146.7 μl Premix G2 pH 3–10 or 5–8 separation gradient was mixed with 3.3 μl pI Standard Ladder by thorough vortexing. 4 μl of cell lysate (0.1 mg/ml) was added to 12 μl of the separation gradient – pI standard mixture per sample, mixed, and 4 μl of each sample was loaded into row ‘A’ of a NanoPro plate. 10 μl of primary antibodies diluted 1:50 in Antibody Diluent solution were loaded into row ‘B’. 10 μl horseradish peroxidase (HRP) conjugated secondary antibody diluted 1:100 in Antibody Diluent solution were loaded into row ‘C’. In case the primary antibody was directly HRP-conjugated, 10 μl Antibody Diluent was loaded into row ‘C’. The plate was then centrifuged at 2,500 rcf for 5 min at 4 °C. Row ‘D’ was loaded with 500 μl of 1:1 mixture of Luminol – Peroxide solutions. Row ‘E’ was loaded with 1800 μl Wash Buffer. Prior to inserting the plate into the sample plate holder and loading the capillary cartridge the separation troughs were loaded with 900 μl electrolyte solution.

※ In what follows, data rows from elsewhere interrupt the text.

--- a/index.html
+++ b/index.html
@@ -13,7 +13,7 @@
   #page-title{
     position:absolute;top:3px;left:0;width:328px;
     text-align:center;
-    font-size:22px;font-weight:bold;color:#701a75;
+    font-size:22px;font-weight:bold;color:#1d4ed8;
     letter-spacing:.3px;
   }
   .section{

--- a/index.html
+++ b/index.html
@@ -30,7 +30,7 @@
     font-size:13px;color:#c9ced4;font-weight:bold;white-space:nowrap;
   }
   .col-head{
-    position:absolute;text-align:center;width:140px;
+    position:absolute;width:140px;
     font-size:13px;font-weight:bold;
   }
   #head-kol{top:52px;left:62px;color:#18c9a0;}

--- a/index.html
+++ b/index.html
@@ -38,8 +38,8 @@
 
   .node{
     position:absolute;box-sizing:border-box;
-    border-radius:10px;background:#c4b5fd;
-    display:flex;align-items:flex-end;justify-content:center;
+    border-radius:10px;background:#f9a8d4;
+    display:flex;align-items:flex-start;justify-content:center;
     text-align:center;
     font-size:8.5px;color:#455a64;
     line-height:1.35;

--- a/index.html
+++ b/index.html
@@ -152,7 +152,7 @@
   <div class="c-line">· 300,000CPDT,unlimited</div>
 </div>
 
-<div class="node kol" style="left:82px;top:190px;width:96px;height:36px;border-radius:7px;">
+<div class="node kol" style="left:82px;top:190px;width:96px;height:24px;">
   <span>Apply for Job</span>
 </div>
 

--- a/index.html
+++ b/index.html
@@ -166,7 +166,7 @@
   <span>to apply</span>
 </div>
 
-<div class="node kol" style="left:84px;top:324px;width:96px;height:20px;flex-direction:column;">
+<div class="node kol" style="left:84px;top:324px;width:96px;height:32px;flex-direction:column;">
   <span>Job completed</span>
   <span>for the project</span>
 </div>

Samples were separated and detected according to the following protocol. All steps were programmed and performed automatically in the NanoPro system. Focusing was carried out at 15,000 μW for 30 min. Focused proteins were immobilised within the capillaries by UV illumination for 100 s at factory settings. Incubation time for primary and secondary antibodies was 2 h and 1 h, respectively. Prior to each incubation step the capillaries were washed twice for 150 s. Chemiluminescent detection was carried out for 60, 120, 240, 480 and 600 s. Data were analysed by Compass software (ProteinSimple). All experiments were carried out at least three times, with consistent results.

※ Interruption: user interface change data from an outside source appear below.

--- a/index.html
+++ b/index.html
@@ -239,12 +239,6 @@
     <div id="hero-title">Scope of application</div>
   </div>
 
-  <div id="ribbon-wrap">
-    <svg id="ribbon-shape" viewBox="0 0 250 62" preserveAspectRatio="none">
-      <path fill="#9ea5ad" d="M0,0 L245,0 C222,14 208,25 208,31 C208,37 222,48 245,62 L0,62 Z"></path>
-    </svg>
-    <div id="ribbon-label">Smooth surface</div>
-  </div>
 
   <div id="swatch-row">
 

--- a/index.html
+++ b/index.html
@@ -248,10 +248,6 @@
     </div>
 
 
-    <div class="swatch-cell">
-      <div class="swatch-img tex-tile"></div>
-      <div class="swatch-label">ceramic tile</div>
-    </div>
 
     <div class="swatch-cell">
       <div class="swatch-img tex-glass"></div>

Lambda protein phosphatase (New England Biolabs) treatments were carried out by supplementing the protein extracts (0.8 μg) in Bicine/CHAPS buffer including Protease Inhibitor Cocktail for plant cell and tissue extracts (Sigma) with NEBuffer for PMP, 1 mM MnCl2 and 200 unit phosphatase (New England Biolabs) to 10 μl final volume then incubating at 30 °C for 1 h. The reaction was stopped by heat inactivation of the enzyme at 65 °C. Electropherograms were normalised to the original Bicine/CHAPS buffer system.

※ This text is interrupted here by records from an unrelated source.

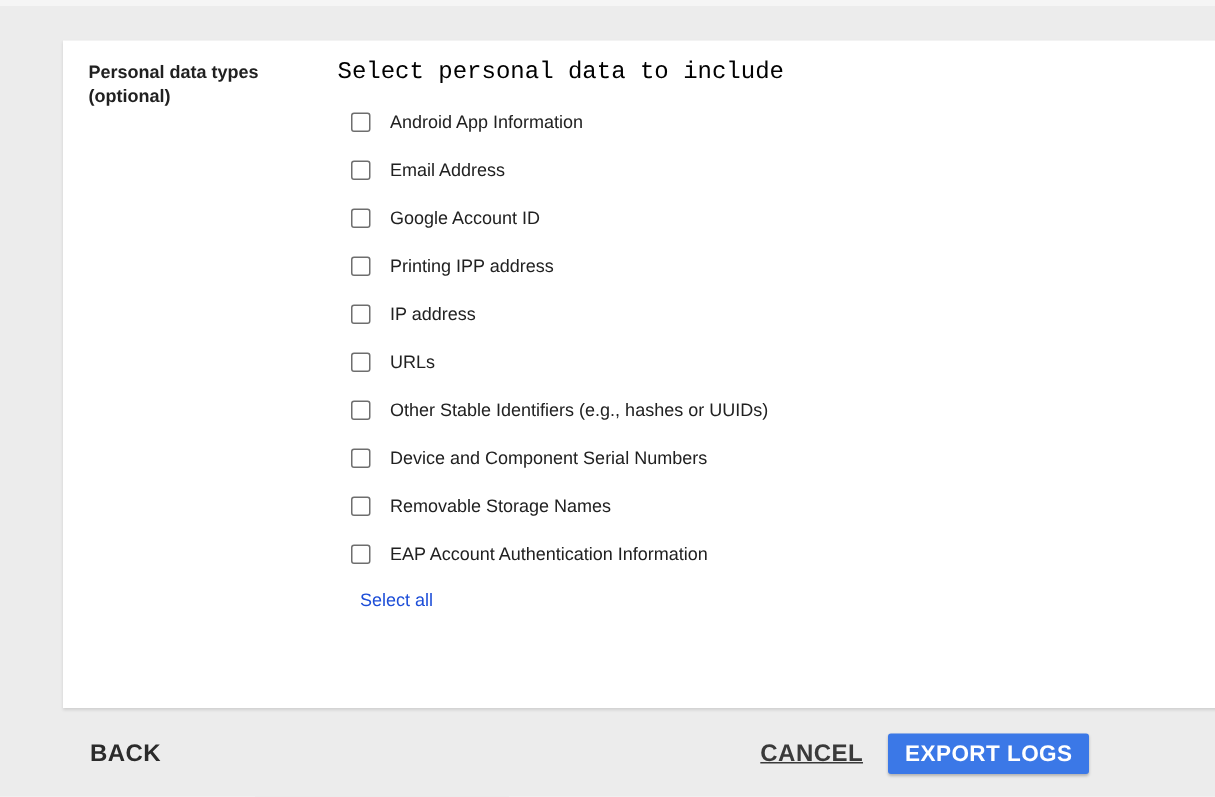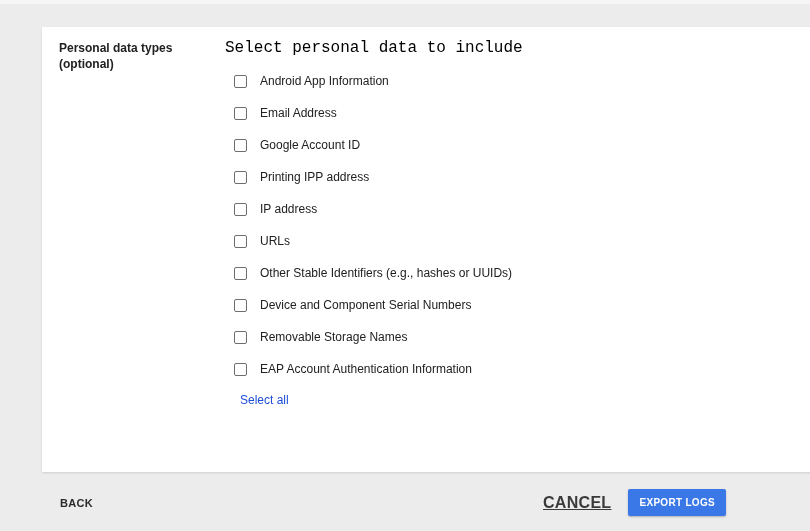--- a/index.html
+++ b/index.html
@@ -82,7 +82,7 @@
   }
   .back-btn {
     margin-left: 18px;
-    font-size: 11px;
+    font-size: 16px;
     font-weight: bold;
     letter-spacing: 0.3px;
     color: #2b2b2b;

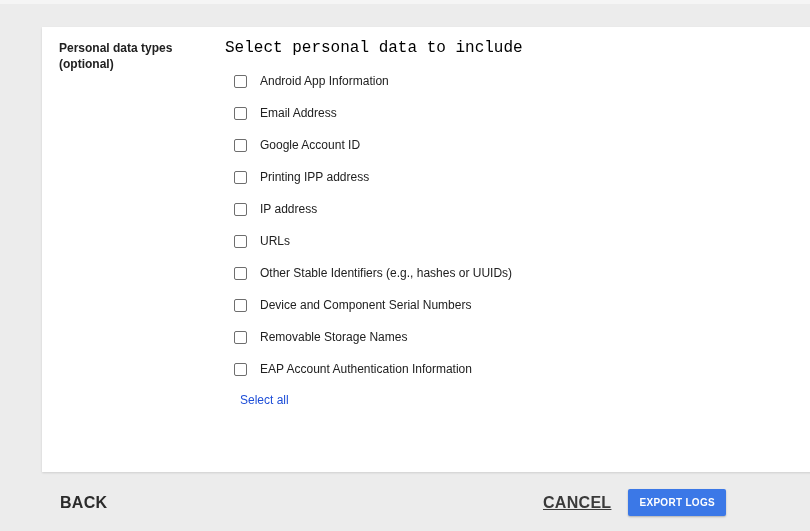--- a/index.html
+++ b/index.html
@@ -109,7 +109,7 @@
     padding: 0 11px;
     background: #3b78e7;
     color: #ffffff;
-    font-size: 10px;
+    font-size: 15px;
     font-weight: bold;
     letter-spacing: 0.3px;
     border: none;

Antibodies used in this work are presented in Additional file 8: Table S3.

Immunoblotting

Protein extracts from protoplasts were prepared in Lacus buffer as described [41]. Equal protein amounts were separated by SDS-PAGE, transferred to polyvinylidene difluoride membranes (Millipore), and probed with antibodies (Table S3).

In vitro kinase assay

The in vitro mRNA synthesis was carried out using TranscriptAid T7 High Yield Transcription Kit (Thermo Scientific) according to the manufacturer’s instructions. Cell-free translation was carried out by using WEPRO7240H Expression Kit (Cell Free Sciences, Japan). In order to activate His-tagged MPK3 when included in the phosphorylation assay mix, mRNA encoding a constitutively active myc:MKK4 was also added to the translation mixture as described [42].

In vitro-translated His6-AtMPK3 proteins were purified by affinity chromatography on TALON Magnetic Beads (Clontech), in vitro-translated GST-WUS and GST-WUS-AA were purified by affinity chromatography on Glutathione Magnetic Beads (Thermo Scientific) [42].

For kinase assays, 300 and 100 ng of in vitro-translated, affinity purified substrate and kinase were used, respectively. As an activity control 10 μg myelin basic protein (MBP) was used as a generic MAPK substrate. The assay was carried out in 20 mM HEPES, pH 7.5, 100 μM ATP, 1 mM DTT, 15 mM MgCl2, 5 mM EGTA and 5 μCi [γ-32P]ATP with bead-bound GST-WUS or GST-WUS-AA as substrates for 30 min at room temperature, and then stopped by the addition of Laemmli SDS buffer. Samples were fractionated by SDS-PAGE. The gel was fixed, stained with Coomassie Blue, dried and analysed by autoradiography.